*** Opening of Given data ***
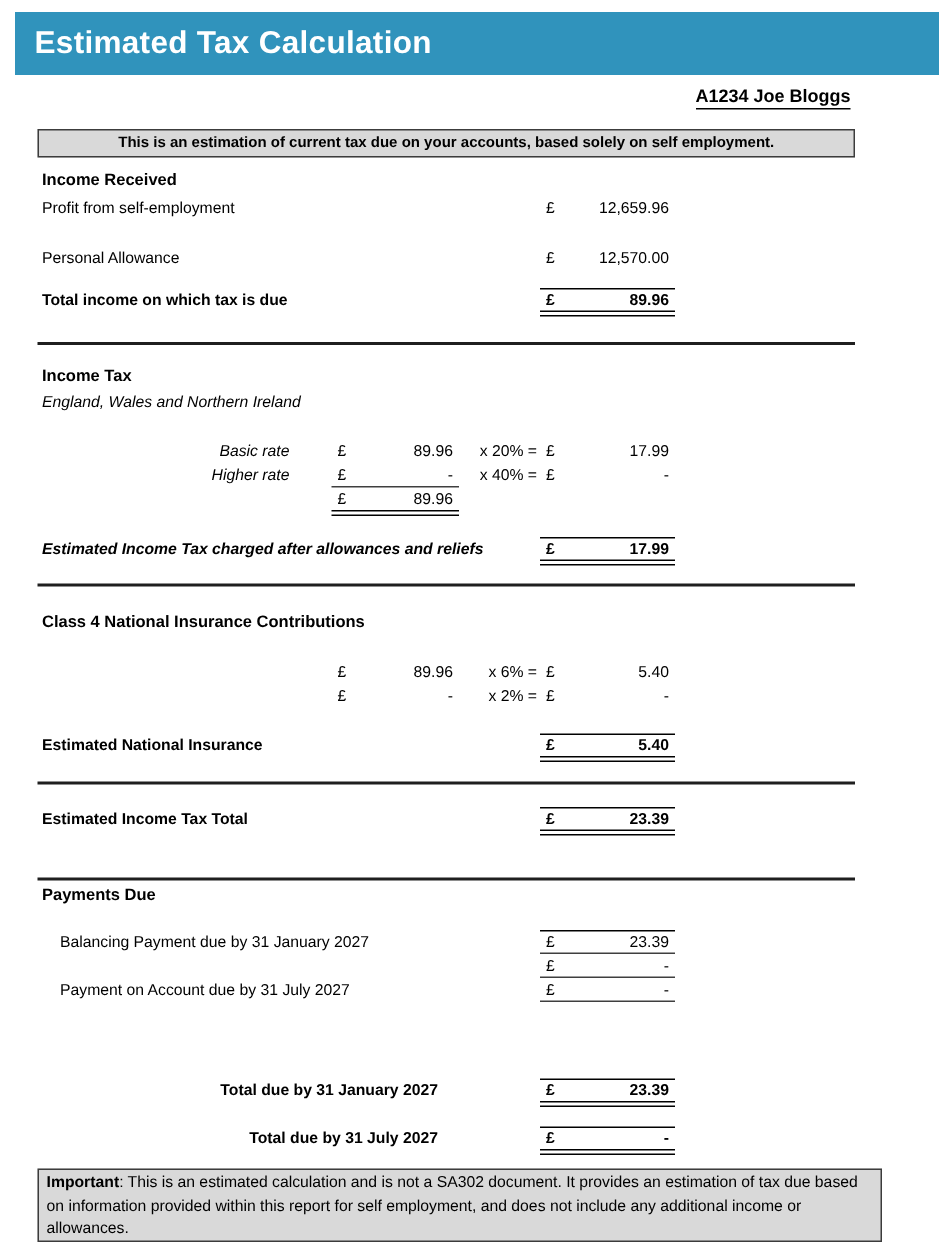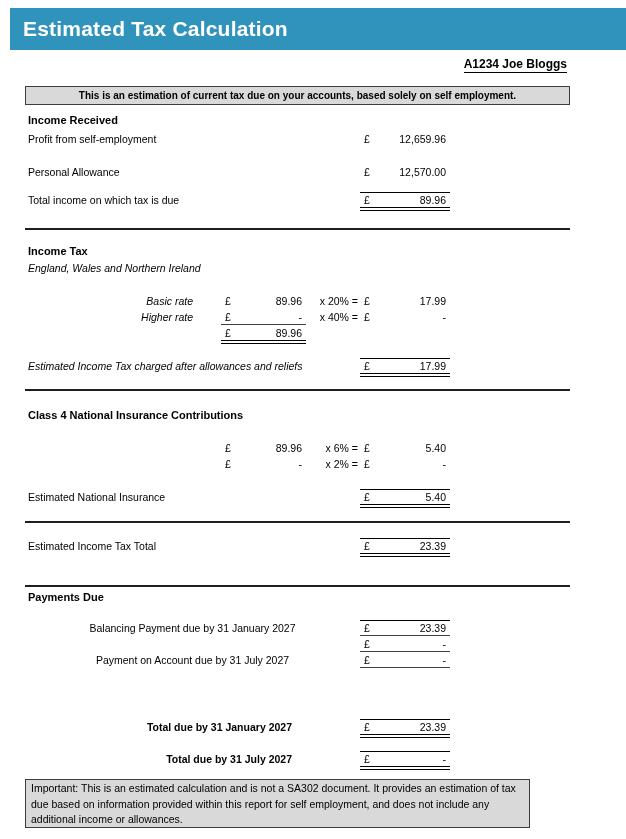--- a/index.html
+++ b/index.html
@@ -27,41 +27,41 @@
     position:absolute;top:86px;left:25px;width:545px;height:19px;box-sizing:border-box;
     background:var(--notice-bg,#D9D9D9);border:1.5px solid #3c3c3c;
     display:flex;align-items:center;justify-content:center;
     font-size:10px;font-weight:bold;
   }
 
   
   .row{position:absolute;left:0;width:561px;height:16px;font-size:10.5px;line-height:16px;}
   .lbl{position:absolute;left:28px;white-space:nowrap;}
   .ratelbl{position:absolute;left:90px;width:103px;text-align:right;white-space:nowrap;font-style:italic;}
-  .paylbl{position:absolute;left:40px;width:305px;text-align:center;white-space:nowrap;}
+  .paylbl{position:absolute;left:40px;width:305px;white-space:nowrap;}
   .totlbl{position:absolute;left:28px;width:264px;text-align:right;font-weight:bold;white-space:nowrap;}
   .mult{position:absolute;left:308px;width:50px;text-align:right;white-space:nowrap;}
 
   .cell{
     position:absolute;display:flex;justify-content:space-between;align-items:center;
     box-sizing:border-box;padding:0 4px;height:16px;
   }
   .cell.mid{left:221px;width:85px;}
   .cell.right{left:360px;width:90px;}
   .bt{border-top:1.2px solid #000;}
   .bb{border-bottom:1.4px solid #3f3f3f;}
   .bdbl{border-bottom:4px double #000;height:19px;}
-  .b{font-weight:normal;}
+  .b{font-weight:bold;}
   .i{font-style:italic;}
   .h{font-weight:bold;font-size:11px;}
 
   .divider{position:absolute;left:25px;width:545px;height:0;border-top:2px solid #1f1f1f;}
 
   .important-box{
-    position:absolute;top:779px;left:25px;width:505px;height:49px;box-sizing:border-box;
+    position:absolute;top:779px;left:25px;width:563px;height:49px;box-sizing:border-box;
     background:var(--important-bg,#D9D9D9);border:1.5px solid #3c3c3c;
     padding:1px 5px;font-size:10.5px;line-height:15.5px;
   }
 </style>
 </head>
 <body>
 
 <div class="page">
 
   <div class="header-bar">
*** Close of Given data ***
◆ **Problem statement**: Copy the data character for character, but drop all pictures from the copy.

◆ **Output below**:
--- a/index.html
+++ b/index.html
@@ -27,41 +27,41 @@
     position:absolute;top:86px;left:25px;width:545px;height:19px;box-sizing:border-box;
     background:var(--notice-bg,#D9D9D9);border:1.5px solid #3c3c3c;
     display:flex;align-items:center;justify-content:center;
     font-size:10px;font-weight:bold;
   }
 
   
   .row{position:absolute;left:0;width:561px;height:16px;font-size:10.5px;line-height:16px;}
   .lbl{position:absolute;left:28px;white-space:nowrap;}
   .ratelbl{position:absolute;left:90px;width:103px;text-align:right;white-space:nowrap;font-style:italic;}
-  .paylbl{position:absolute;left:40px;width:305px;text-align:center;white-space:nowrap;}
+  .paylbl{position:absolute;left:40px;width:305px;white-space:nowrap;}
   .totlbl{position:absolute;left:28px;width:264px;text-align:right;font-weight:bold;white-space:nowrap;}
   .mult{position:absolute;left:308px;width:50px;text-align:right;white-space:nowrap;}
 
   .cell{
     position:absolute;display:flex;justify-content:space-between;align-items:center;
     box-sizing:border-box;padding:0 4px;height:16px;
   }
   .cell.mid{left:221px;width:85px;}
   .cell.right{left:360px;width:90px;}
   .bt{border-top:1.2px solid #000;}
   .bb{border-bottom:1.4px solid #3f3f3f;}
   .bdbl{border-bottom:4px double #000;height:19px;}
-  .b{font-weight:normal;}
+  .b{font-weight:bold;}
   .i{font-style:italic;}
   .h{font-weight:bold;font-size:11px;}
 
   .divider{position:absolute;left:25px;width:545px;height:0;border-top:2px solid #1f1f1f;}
 
   .important-box{
-    position:absolute;top:779px;left:25px;width:505px;height:49px;box-sizing:border-box;
+    position:absolute;top:779px;left:25px;width:563px;height:49px;box-sizing:border-box;
     background:var(--important-bg,#D9D9D9);border:1.5px solid #3c3c3c;
     padding:1px 5px;font-size:10.5px;line-height:15.5px;
   }
 </style>
 </head>
 <body>
 
 <div class="page">
 
   <div class="header-bar">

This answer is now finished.